Son las ocho de la noche. Un hombre joven entra y saluda a la señora gorda con un beso en la boca, se queda mirándola un rato. Entra un indigente –Grandote, gordo, caderón, peludo y blanco- a vender unas estampillas –figuritas de esas que regala en las papitas rizadas-. Le ofrece a la señora gorda, ella dice no. El tipo, que tenía una chucha capaz de abrir un caja fuerte, le ofreció las estampillas a Doña Teresa y al ver su negativa le pidió agua; el señor que había besado a la señora gorda le dijo: –¿Qué? ¿Agua? Yo a vos no te doy ni mierda- mientras tanto doña Teresa servía agua en una botellita. El loquito subió el tono de la voz y le dijo al señor -¡Vos!… ¡Vos sos un papasote! Un día de estos te voy a matar. Toma la botellita con agua y sale. El que había besado a la señora gorda esperó un rato, como petrificado por el calor y se va también.
Doña Teresa dejó de comprar helados porque a veces se le quedan ahí hasta dos meses y le toca botarlos. Solamente compra chocolate porque es su favorito y chicle porque es el que está de moda entre los niños. Eso dice ella, que a los niños les gusta el chicle.
La hija de Teresa entra rápidamente, vestida con el uniforme del colegio, abre un cajón –que funciona como la caja- y saca mil pesos. -¿Para qué los necesita?- Le pregunta la mamá, la joven, rubia –de ese rubio sucio y oxidado de mestizo- y de ojos claros, sin detenerse le responde – para una cosa- y se va.
Huele a lluvia.
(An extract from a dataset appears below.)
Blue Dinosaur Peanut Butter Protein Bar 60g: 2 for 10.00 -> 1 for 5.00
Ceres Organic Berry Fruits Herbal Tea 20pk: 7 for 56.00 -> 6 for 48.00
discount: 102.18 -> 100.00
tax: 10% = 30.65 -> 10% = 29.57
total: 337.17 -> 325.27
La cosa empeora, pero la señora no se da cuenta. Coge de nuevo su revista mata-tiempo y va pasando las hojas, buscando una sopa de letras divertida. Lo hace con emoción, o la finge, ¿a quién le importa? Es viernes, son las 8 y media de la noche. Tengo cosas que hacer.
La señora gorda habla:
-El negocio, sí, sí, el negocio, el negocio más malo del mundo.